> [Problem]
Please count the lines in the data below that hold the word "research", and give only the number.

> [Data provided]
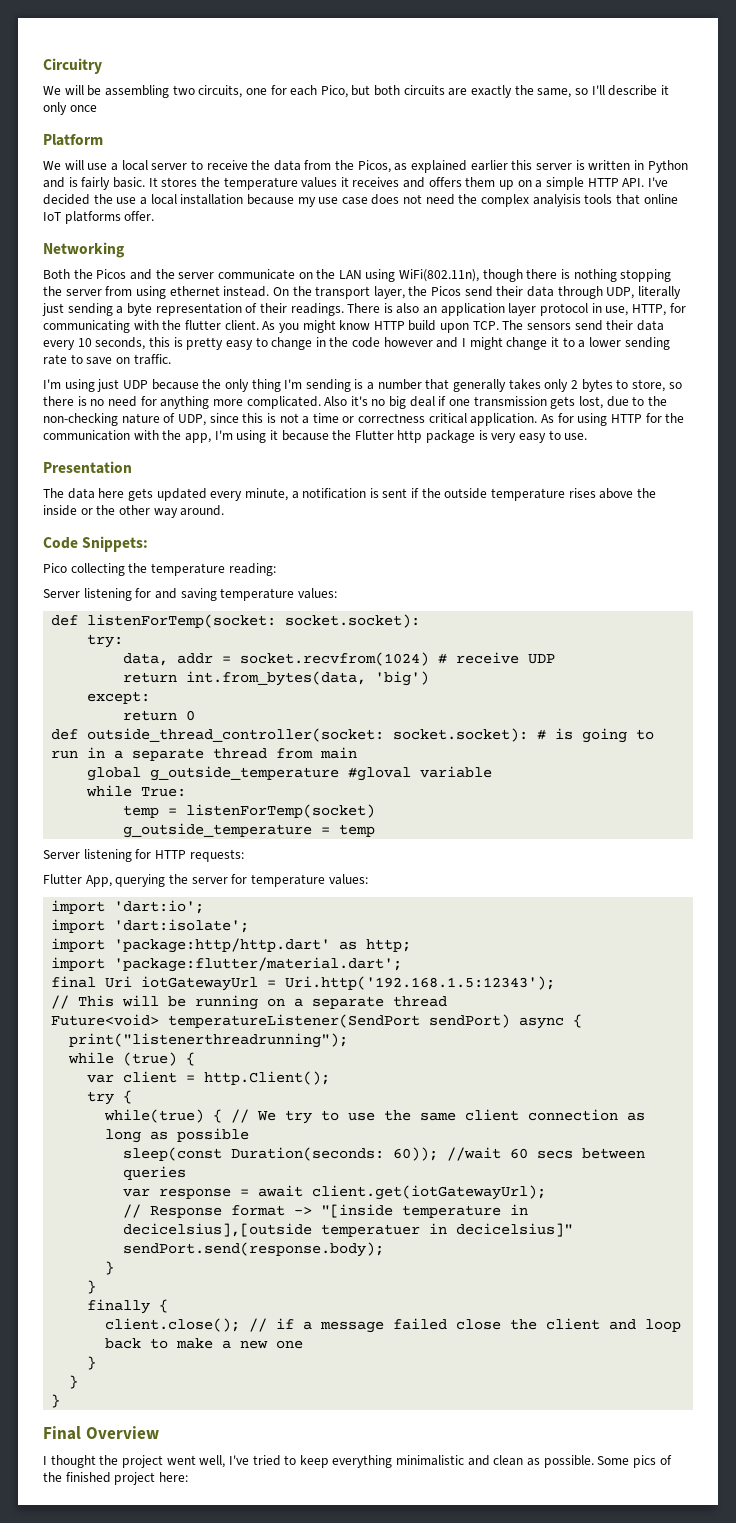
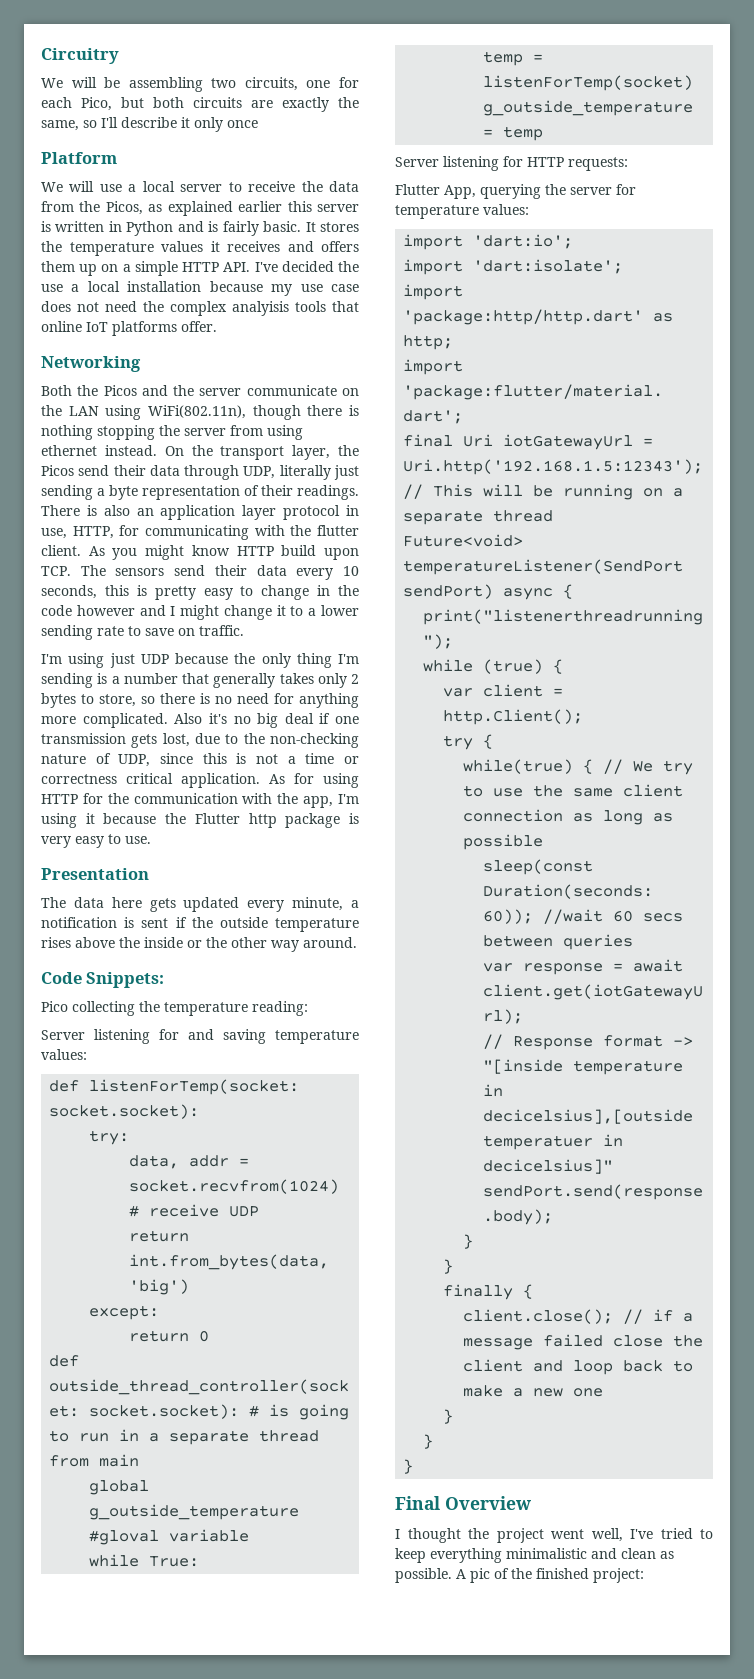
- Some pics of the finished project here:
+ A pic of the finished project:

* * *

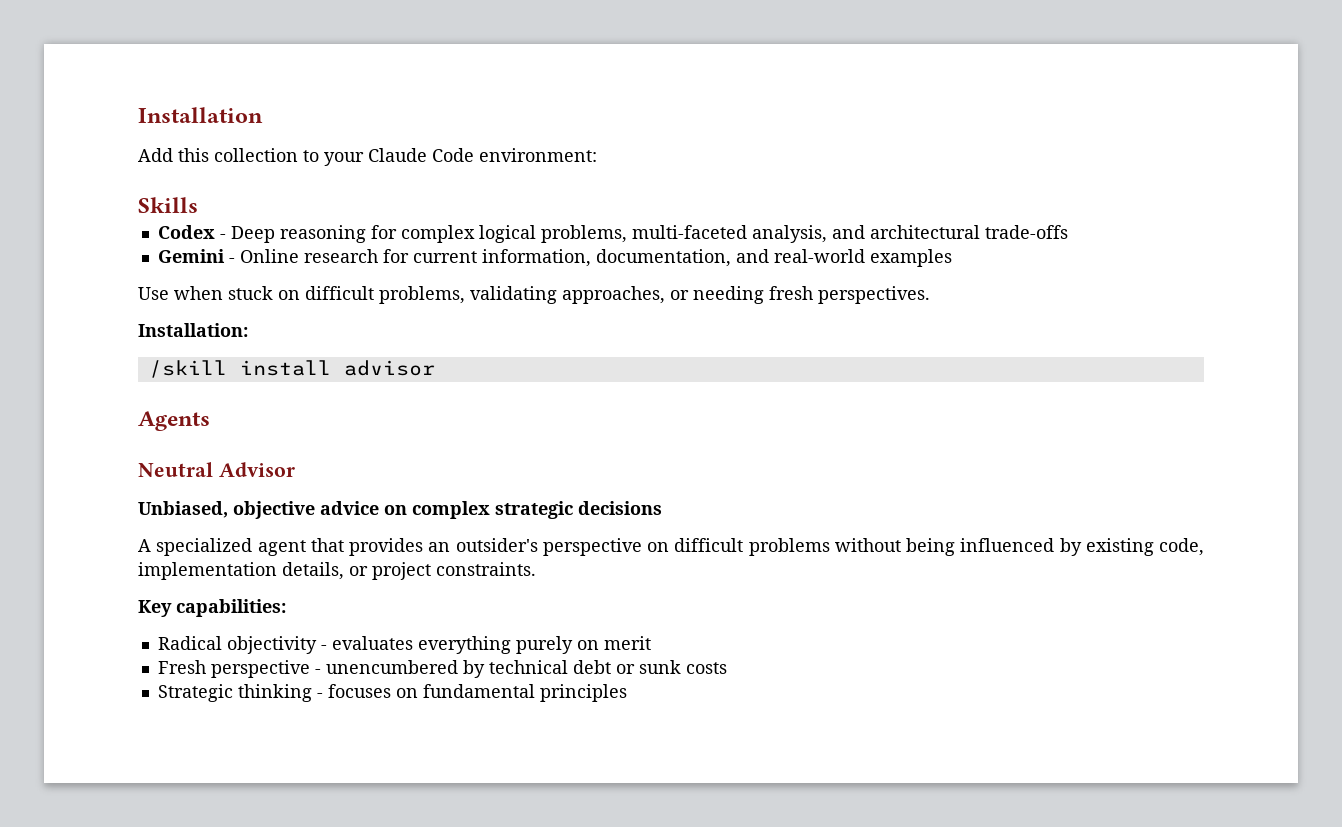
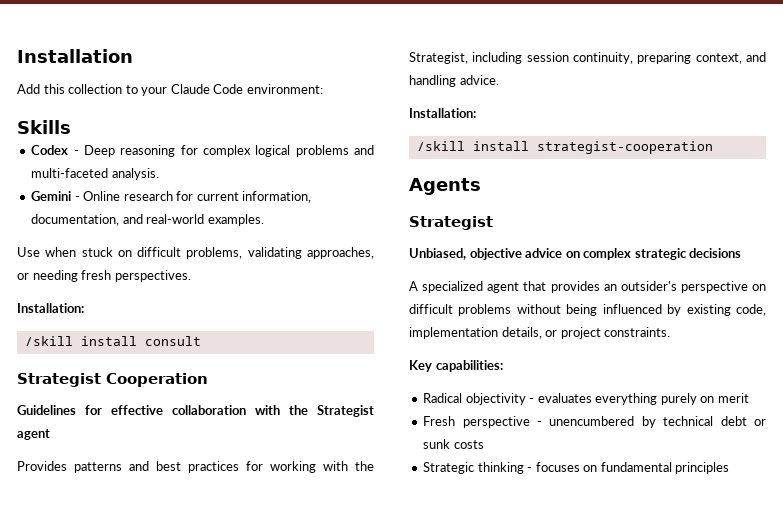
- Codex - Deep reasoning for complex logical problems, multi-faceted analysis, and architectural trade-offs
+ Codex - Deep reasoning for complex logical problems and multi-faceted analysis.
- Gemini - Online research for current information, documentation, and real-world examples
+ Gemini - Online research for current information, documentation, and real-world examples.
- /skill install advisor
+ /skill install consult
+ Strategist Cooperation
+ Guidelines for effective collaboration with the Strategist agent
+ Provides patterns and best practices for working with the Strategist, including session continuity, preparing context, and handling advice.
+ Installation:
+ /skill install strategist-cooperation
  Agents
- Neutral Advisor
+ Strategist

> [Answer box]
2